Govt plans to invest with IOCs for offshore exploration

Energy adviser to the prime minister Tawfiq-e-Elahi Chowdhurty on Saturday said that the government was planning to invest together with the international oil companies in oil and gas exploration in the Bay of Bengal to facilitate the search for new deposits.
‘We can invest $200 million to $300 million in offshore exploration through state-run Bapex as the IOCs are not interested in exploration in the wake of rise in cost of investment,’ he said.
He was addressing a seminar, hosted by the Dhaka Chamber of Commerce and Industry, on prospects and challenges for industries in the energy and power sector in the 7th Five-Year Plan at the DCCI auditorium in the city.
Tawfiq said that the cost of investment in oil and gas exploration shot up in the wake of price crunch of natural gas following fuel oil prices on the international market.
In 2015, investment of nearly $150 billion in oil and gas exploration was stalled around the globe, he said.
M Tamim, a professor at petroleum and mineral resources engineering department of Bangladesh University of Engineering and Technology, presented the keynote paper at the seminar while Badrul Imam, a professor at geology department of University of Dhaka and M Shamsul Alam, dean of electrical and electronics engineering department of Daffodil University, discussed at the seminar.
In his presentation, Tamim criticised the 7th Five-Year Plan as it projected an increase in gas-fired power generation by 1,048MW in 2016, 2,805MW in 2017 and 800MW in 2018 although the country’s gas reserve was declining fast.
He said that the government’s plan to import 500 million cubic feet of natural gas per day in liquid form would double the supply cost.
Tamim also said that the government had failed to discover large gas reserves due to lack of exploration works although a study in 2003 showed that there was a possibility of discovering gas fields with 8.4 trillion cubic feet reserves.
It would require $8 billion to $10 billion investment to tap the potential gas reserves of 8.4 trillion cubic feet which, if imported, might cost $122 billion.
Tawfiq said that Indian state-run oil and natural gas corporation Videsh would drill two gas wells in two shallow sea blocks in the coming winter.
But he requested to wait for 10 more years for a result from deep sea blocks.

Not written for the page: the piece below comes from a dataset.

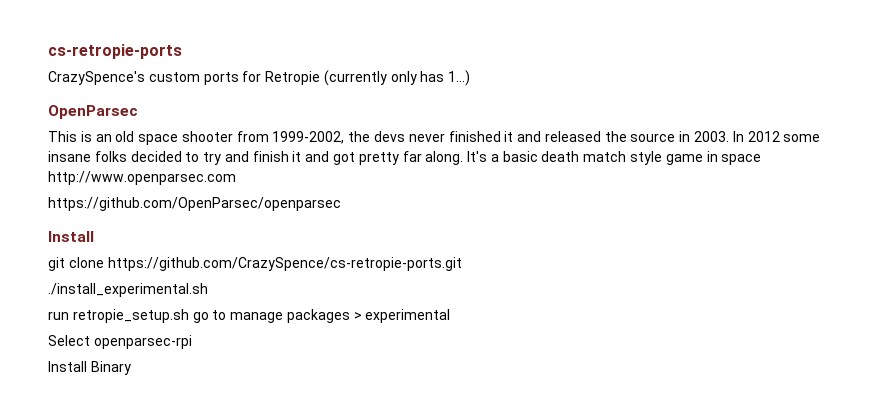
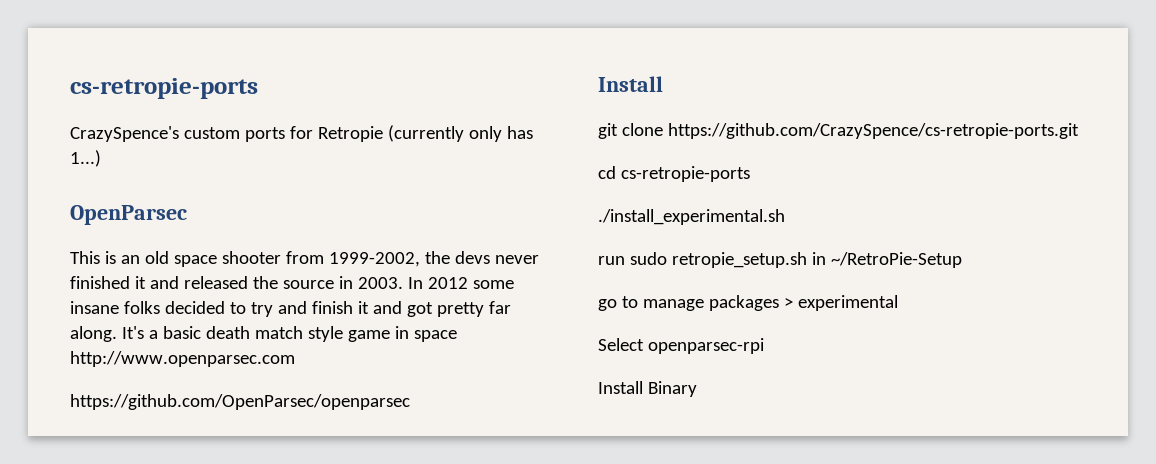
(462, 264) none -> [598,166,750,182] // cd cs-retropie-ports
[72,309,189,323] retropie_setup.sh -> [629,252,962,268] sudo retropie_setup.sh in ~/RetroPie-Setup //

The energy adviser also said that the government took a crash programme to drill 100 onshore wells in the next five years to increase gas supply.
He assured the business leaders that the government would ensure power supply in line with the industrial demand in two years.
DCCI president Hossain Khaled requested the energy adviser to provide gas and electricity connections to the newly-established industries.
Tawfiq said that the government would facilitate the country’s private sector if someone could import natural gas from Myanmar through pipeline.
He said Bangladesh and India are two large markets of natural gas for Myanmar.
It would be more commercially viable for Myanmar to export gas from its reserves located near Bangladesh border than to export those to Thailand, he added.